§ **Task to complete**
Leaving every picture out, please return exactly the lines from the top of the material below through the line with "way back home.", both included.

§ **Data section**
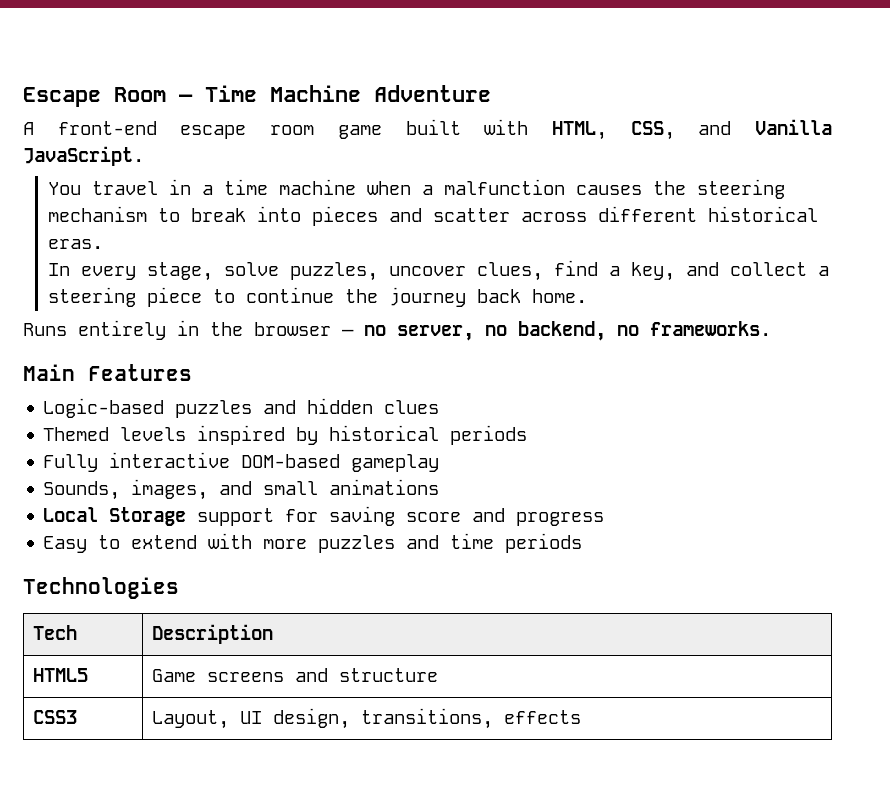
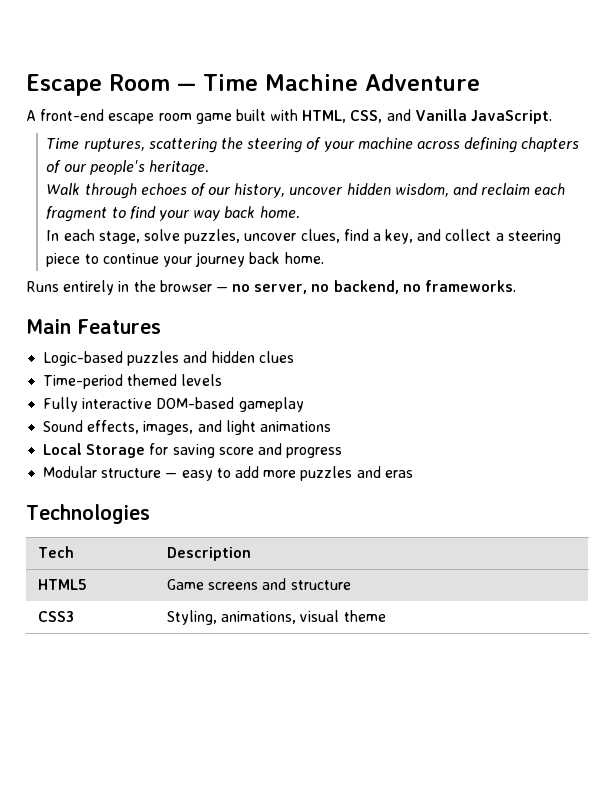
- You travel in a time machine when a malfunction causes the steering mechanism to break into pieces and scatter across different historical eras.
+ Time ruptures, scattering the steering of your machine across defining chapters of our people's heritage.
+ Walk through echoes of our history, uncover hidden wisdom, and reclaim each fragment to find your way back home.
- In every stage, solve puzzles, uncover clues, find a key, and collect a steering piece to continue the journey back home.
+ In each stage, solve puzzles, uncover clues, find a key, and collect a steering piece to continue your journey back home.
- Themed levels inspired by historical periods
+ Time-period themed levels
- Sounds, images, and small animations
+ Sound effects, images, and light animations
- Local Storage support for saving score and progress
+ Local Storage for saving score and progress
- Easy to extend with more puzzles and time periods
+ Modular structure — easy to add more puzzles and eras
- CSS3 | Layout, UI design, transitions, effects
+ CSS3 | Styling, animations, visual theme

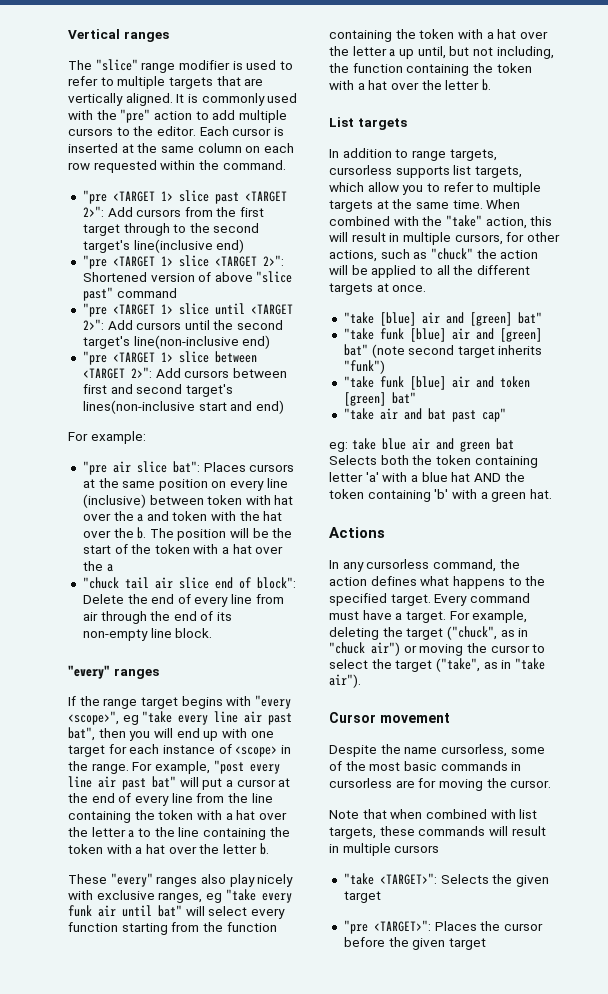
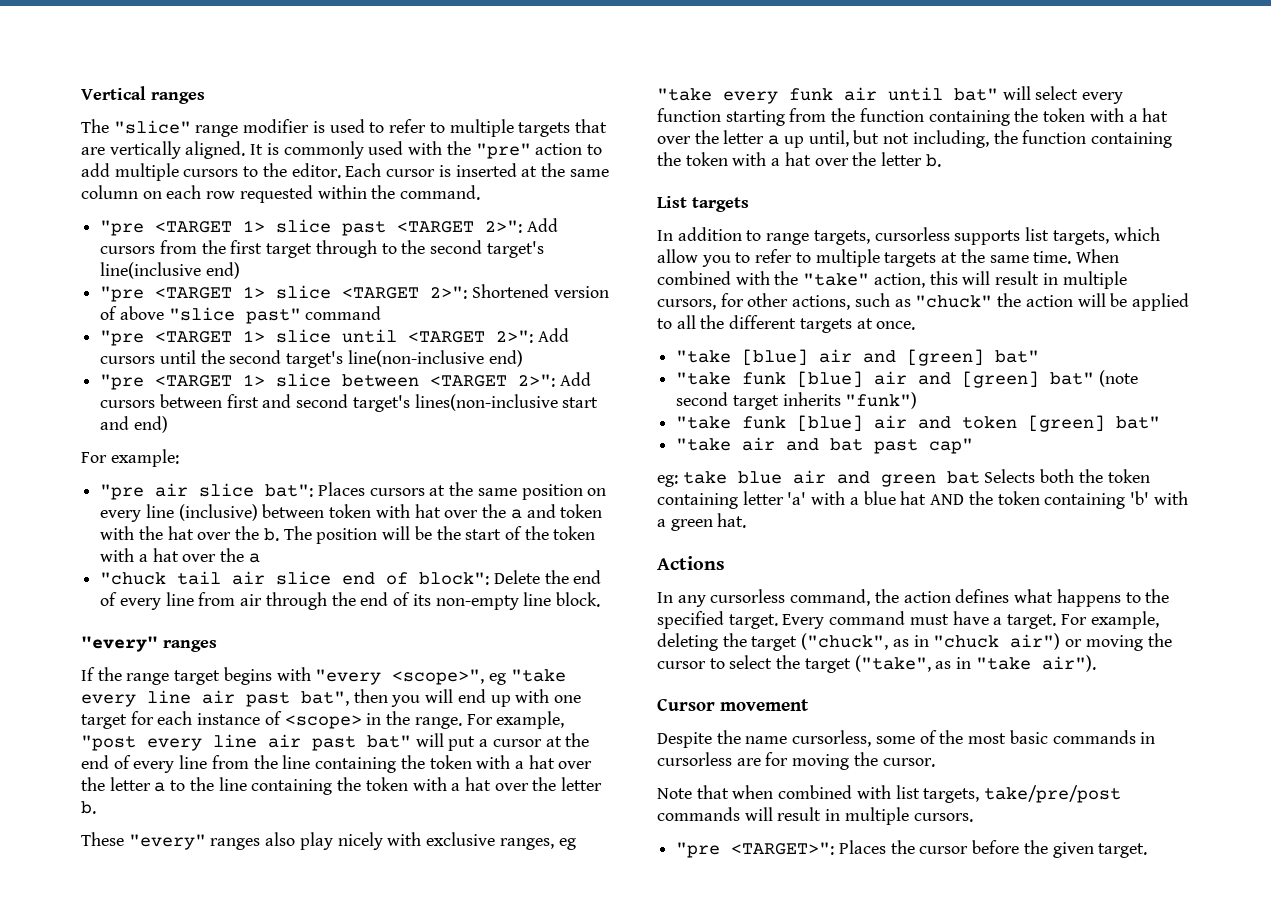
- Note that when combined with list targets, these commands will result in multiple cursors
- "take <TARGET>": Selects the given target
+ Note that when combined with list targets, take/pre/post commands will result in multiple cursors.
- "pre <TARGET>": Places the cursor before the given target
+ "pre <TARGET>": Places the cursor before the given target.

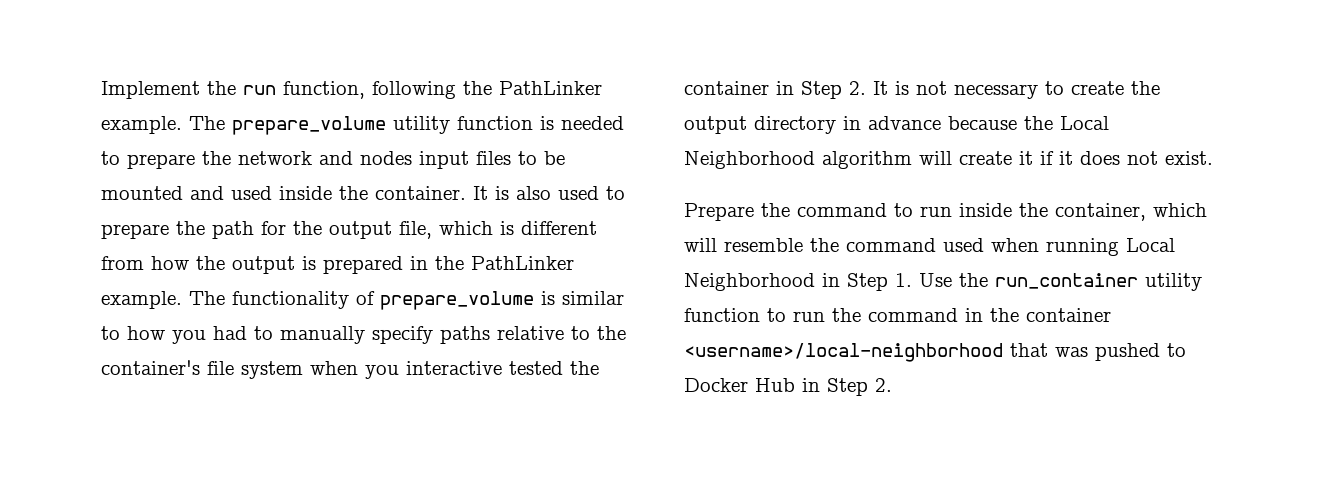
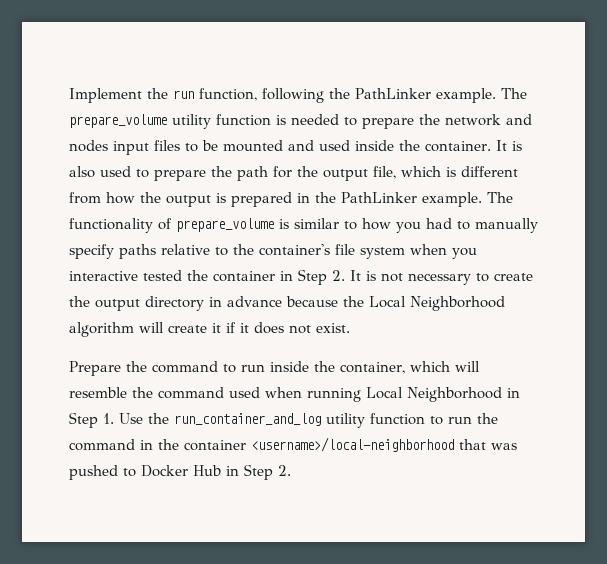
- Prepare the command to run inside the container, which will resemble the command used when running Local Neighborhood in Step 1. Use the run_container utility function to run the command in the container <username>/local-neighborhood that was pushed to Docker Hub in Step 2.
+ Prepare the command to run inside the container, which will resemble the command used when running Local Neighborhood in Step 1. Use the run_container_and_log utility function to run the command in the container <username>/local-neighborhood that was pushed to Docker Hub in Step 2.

§ **Answer below**
- You travel in a time machine when a malfunction causes the steering mechanism to break into pieces and scatter across different historical eras.
+ Time ruptures, scattering the steering of your machine across defining chapters of our people's heritage.
+ Walk through echoes of our history, uncover hidden wisdom, and reclaim each fragment to find your way back home.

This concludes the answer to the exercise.